Con la aprobación de la Ley de Responsabilidad Penal del Empleador, el fantasma de la inconstitucionalidad volvió a tocar a la puerta de la escena política. Más allá del análisis del articulado de dicha ley -su discutida adecuación al ordenamiento nacional y el debate pendiente sobre las implicaciones de pensar soluciones a determinadas problemáticas mediante el aumento de penas, sin problematizar la importancia de un “derecho penal mínimo”-, resulta pertinente reflexionar en torno al uso de la hermenéutica jurídica como estrategia de la oposición, ante iniciativas legislativas que logran consolidarse, entre otras razones, por la existencia de mayorías parlamentarias frenteamplistas.

Lo anterior lo podemos analizar concretamente con las acciones destinadas a elevar a la Suprema Corte de Justicia (SCJ) la definición de la inconstitucionalidad de determinadas normas. En este sentido, en el marco de discusiones y tensiones vinculadas específicamente con diferentes enfoques políticos e ideológicos, como mecanismo de resistencia se aducen obstáculos de naturaleza jurídica, que derivan en interpretaciones relacionadas a la falta de técnica legislativa en la configuración de determinadas leyes, la poca pericia en el estudio comparado de las implicaciones de las normas a la luz de la Constitución, y discusiones, tertulias y debates acalorados entre sapientes juristas.

Nuestra tradición democrática constitucional no podría poner en duda la necesidad de armonizar coherentemente todas nuestras leyes a los principios constitucionales, una clara separación de poderes y ante todo la imparcialidad de la administración de la justicia. Sin embargo, en los últimos años hemos sido testigos de algunos fenómenos que podrían dar cuenta del uso político que se le ha dado al Poder Judicial y la conveniente atención que han manifestado algunos de sus integrantes para poner “punto final” a conflictos políticos suscitados en el Parlamento.

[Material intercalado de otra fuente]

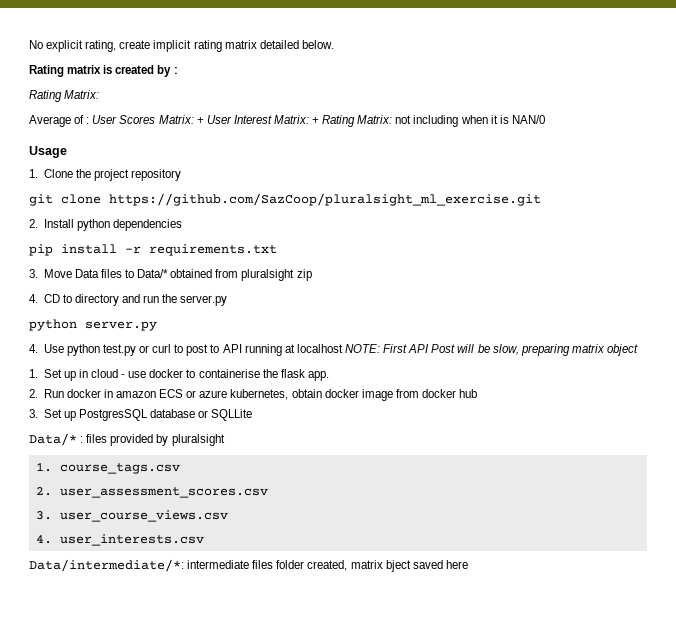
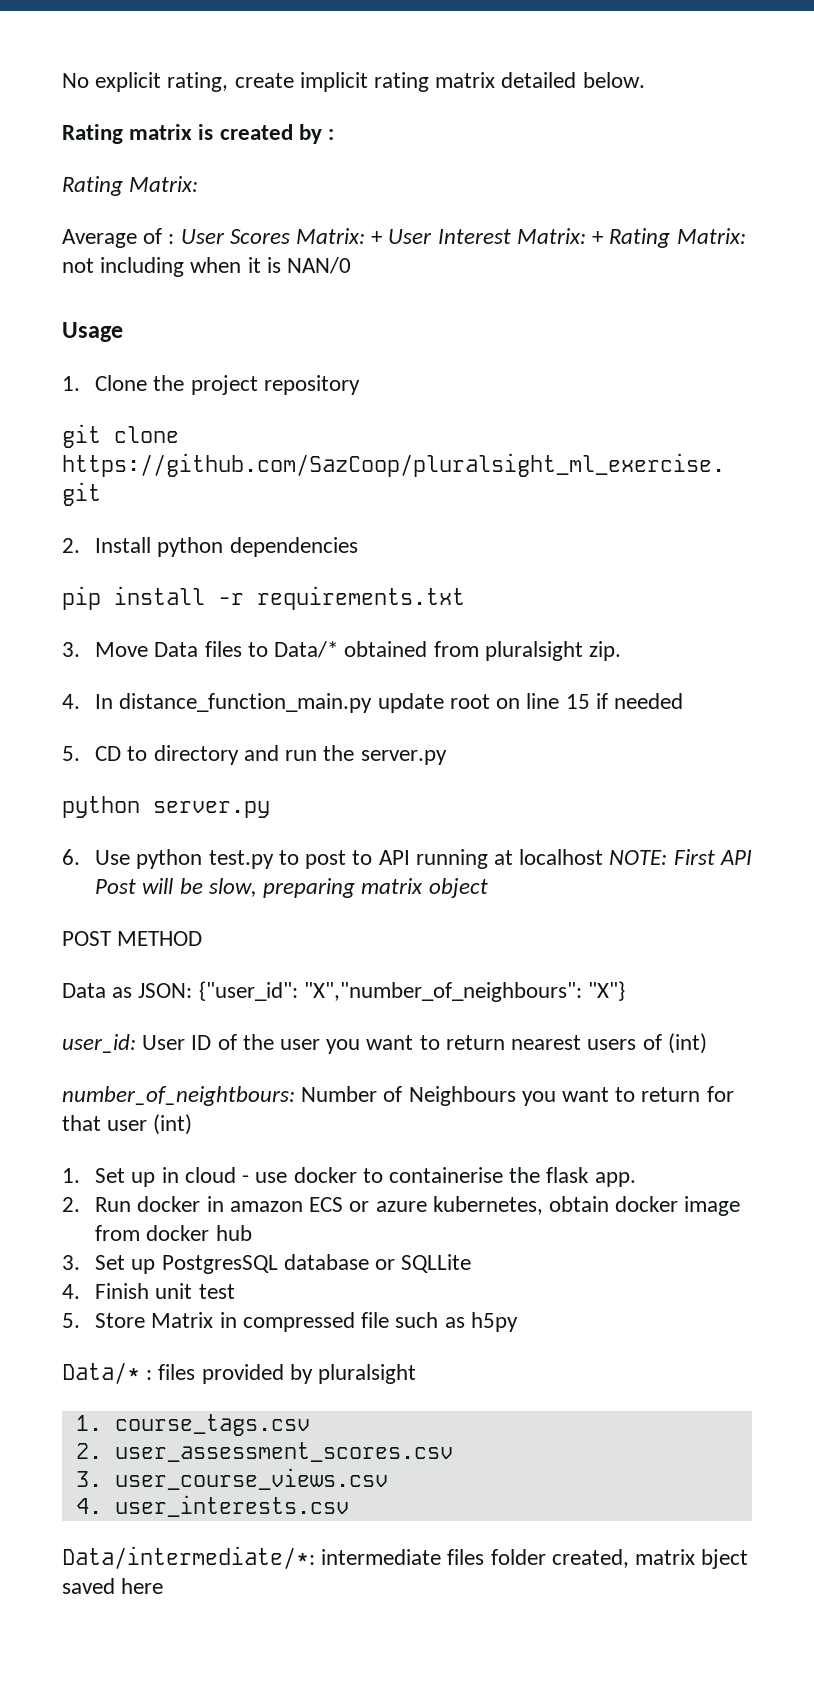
[296,269,312,281] [29,294,38,303] zip // 4. -> [588,641,621,661] [62,693,683,713] [62,746,80,761] zip. // 4. In distance_function_main.py update root on line 15 if needed // 5.
[29,344,38,353] 4. -> [62,849,80,865] 6.
[139,344,172,353] or curl -> (274, 859) none
(638, 350) none -> [62,931,203,946] [62,981,626,1002] [62,1033,707,1054] [62,1086,734,1106] [62,1114,193,1135] // POST METHOD // Data as JSON: {"user_id": "X","number_of_neighbours": "X"} // user_id: User ID of the user you want to return nearest users of (int) // number_of_neightbours: Number of Neighbours you want to return for that user (int)
(253, 415) none -> [62,1283,235,1299] [62,1312,518,1332] // 4. Finish unit test // 5. Store Matrix in compressed file such as h5py

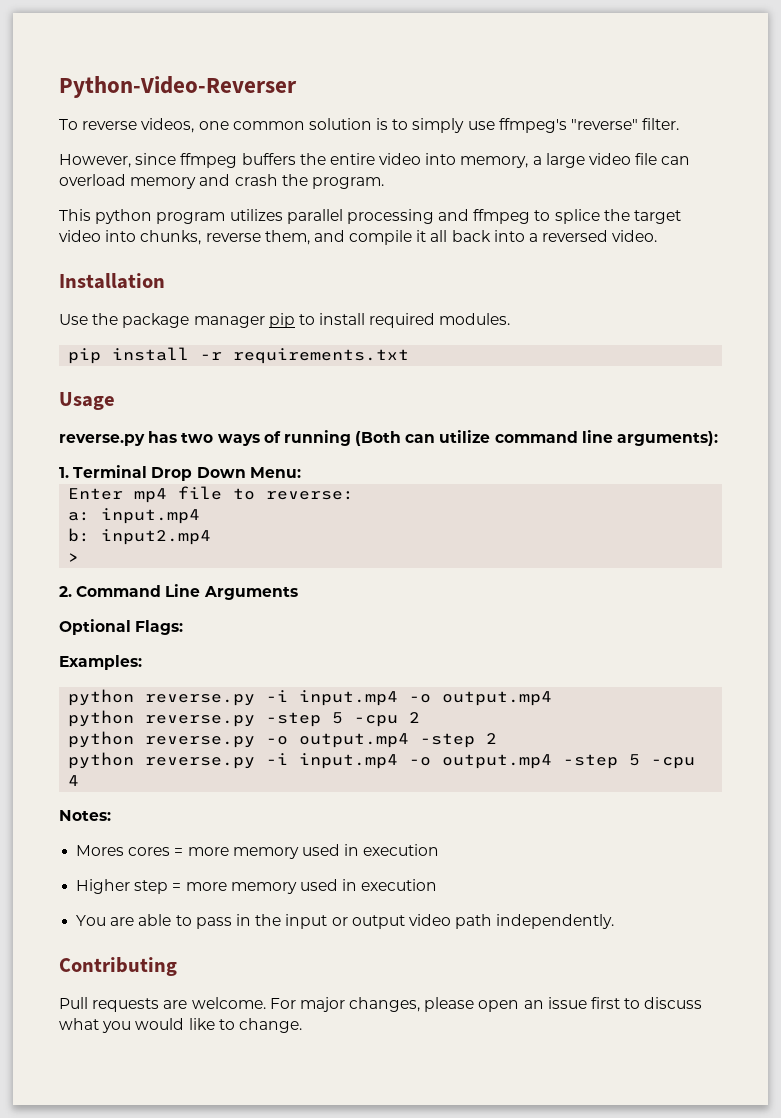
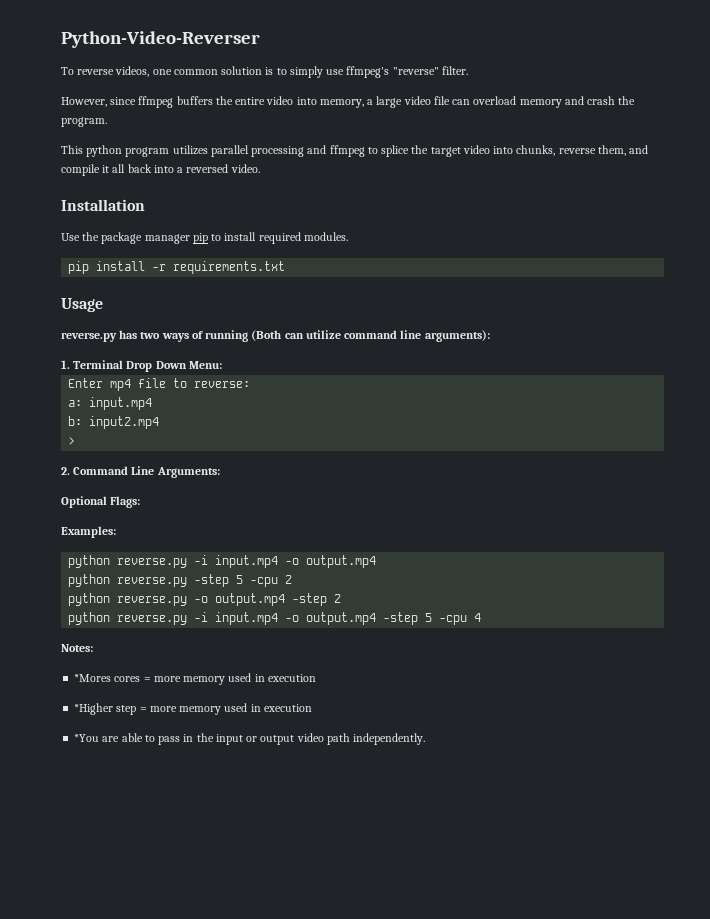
[203,586,298,600] Arguments -> [156,467,220,478] Arguments:
[76,845,125,856] Mores -> [74,674,112,682] *Mores
[76,879,131,894] Higher -> [74,703,114,715] *Higher
[76,915,107,926] You -> [74,734,100,742] *You
[59,957,177,976] [59,997,703,1012] [59,1018,302,1033] // Contributing // Pull requests are welcome. For major changes, please open an issue first to discuss what you would like to change. -> (426, 739) none

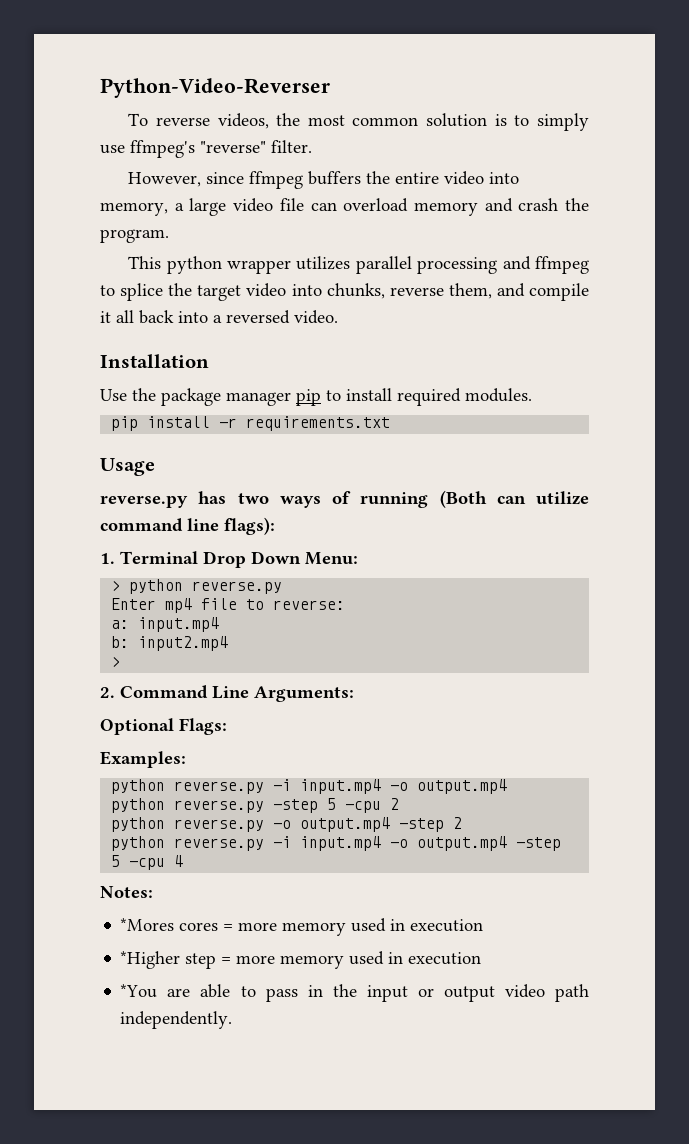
[152,69,172,75] one -> [276,113,345,126] the most
[125,147,170,157] program -> [227,260,292,274] wrapper
[424,330,490,342] arguments): -> [224,517,275,535] flags):
(222, 365) none -> [111,579,283,594] // > python reverse.py

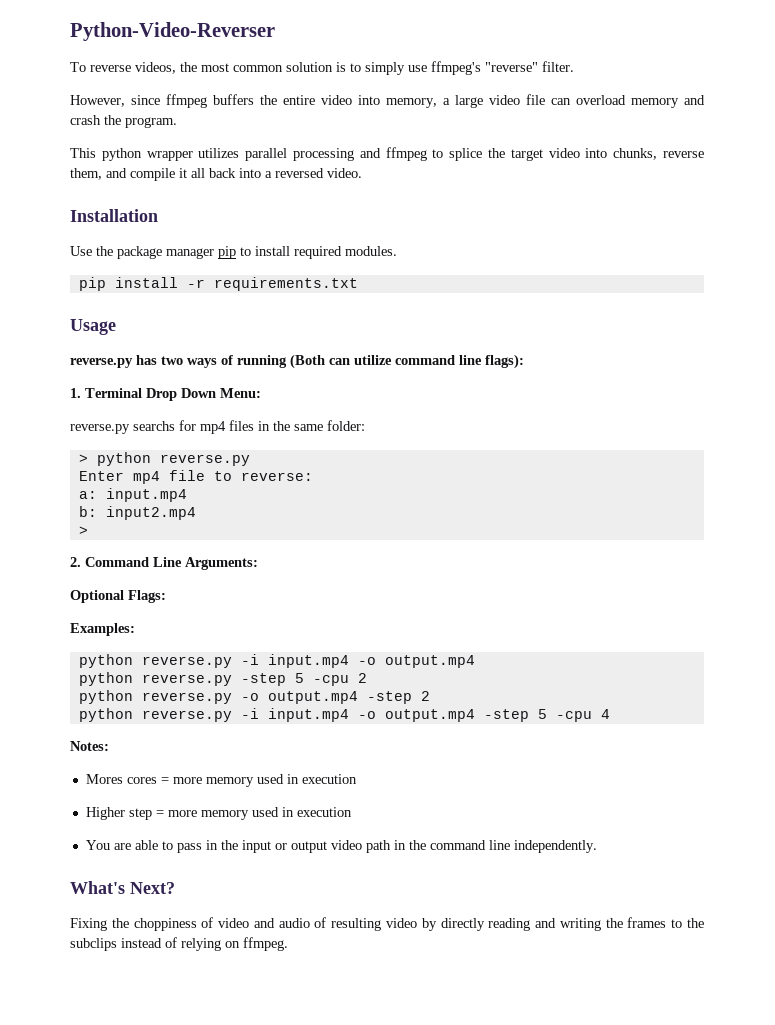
(358, 558) none -> [70,420,365,434] // reverse.py searchs for mp4 files in the same folder:
[120,918,175,931] *Mores -> [85,774,123,784] Mores
[120,951,181,969] *Higher -> [85,807,125,820] Higher
[120,984,158,998] *You -> [85,840,110,850] You
[120,1011,233,1029] independently. -> [393,840,597,853] [70,881,175,894] [70,917,705,931] [70,937,288,951] in the command line independently. // What's Next? // Fixing the choppiness of video and audio of resulting video by directly reading and writing the frames to the subclips instead of relying on ffmpeg.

Estos cuestionamientos pueden ejemplificarse mediante el catálogo de leyes que en los últimos 10 años han sido declaradas inconstitucionales. Específicamente, el tratamiento dado a leyes como la de Impuesto a la Concentración de Inmuebles Rurales (ICIR) y la interpretativa de la Ley de Caducidad, desde mi perspectiva, dan cuenta de un fenómeno en el que la interpretación jurídica es pensada como mecanismo de protección de determinados intereses y no como un sistema de garantías.

Es necesario partir de la base de que el Derecho no constituye ninguna verdad revelada, sino un convencionalismo social que ha ido adecuándose a determinadas coyunturas históricas, culturales y políticas. En algunas ocasiones puede ser utilizado como un dispositivo de poder para imponer determinados modelos ideológicos; en otras como una herramienta para proteger a las personas en situación de mayor vulnerabilidad y garantizar determinados derechos.

En el caso de la ley del ICIR, cuando se declaró su inconstitucionalidad no triunfó el Derecho como mecanismo de nivelación en la relación de fuerzas desiguales, sino que logró imponerse la ideología que considera que no debe haber límites a la concentración de la tierra en manos de grandes propietarios. En el caso de la declaración de inconstitucionalidad de la ley interpretativa de la Ley de Caducidad, prevaleció la ideología que considera que los delitos cometidos durante la dictadura prescriben, de espaldas a todos los avances jurisprudenciales en la materia y a los estándares de protección internacional.

Ante el halo de inconstitucionalidad que amenaza a otros proyectos que se encuentran en discusión actualmente, como es el caso del de la Ley de Servicios de Comunicación Audiovisual, las perspectivas adoptadas en el seno del máximo tribunal deben preocuparnos, ya que visibilizan coincidencias político-partidarias en la definición de determinados modelos hegemónicos, donde uno de los dispositivos de poder, sin duda, es el normativismo acrítico y ensimismado en la protección del statu quo.

La reforma constitucional y la apuesta por un cambio dentro del Poder Judicial deben involucrar a todos los sectores de cara a un nuevo paradigma democrático, en el que la premisa de la protección de los derechos fundamentales sea lo que provea de legitimidad al Estado.

El reconocimiento de derechos de los colectivos históricamente postergados impone límites y vínculos al poder político, más allá de la discrecionalidad de los partidos y de las ideologías que representan. Su protección adquiere la forma de libertades, potestades políticas y exigencias sociales que hacen posible una sociedad más inclusiva y democrática.

Los mecanismos internos de la SCJ no están permitiendo destrabar las barreras simbólicas y materiales que, actualmente, nos impiden hallar en la Justicia un interlocutor que garantice mecanismos capaces de nivelar situaciones de desigualdad e impunidad. Por el momento, la balanza y la espada no están del todo equilibradas.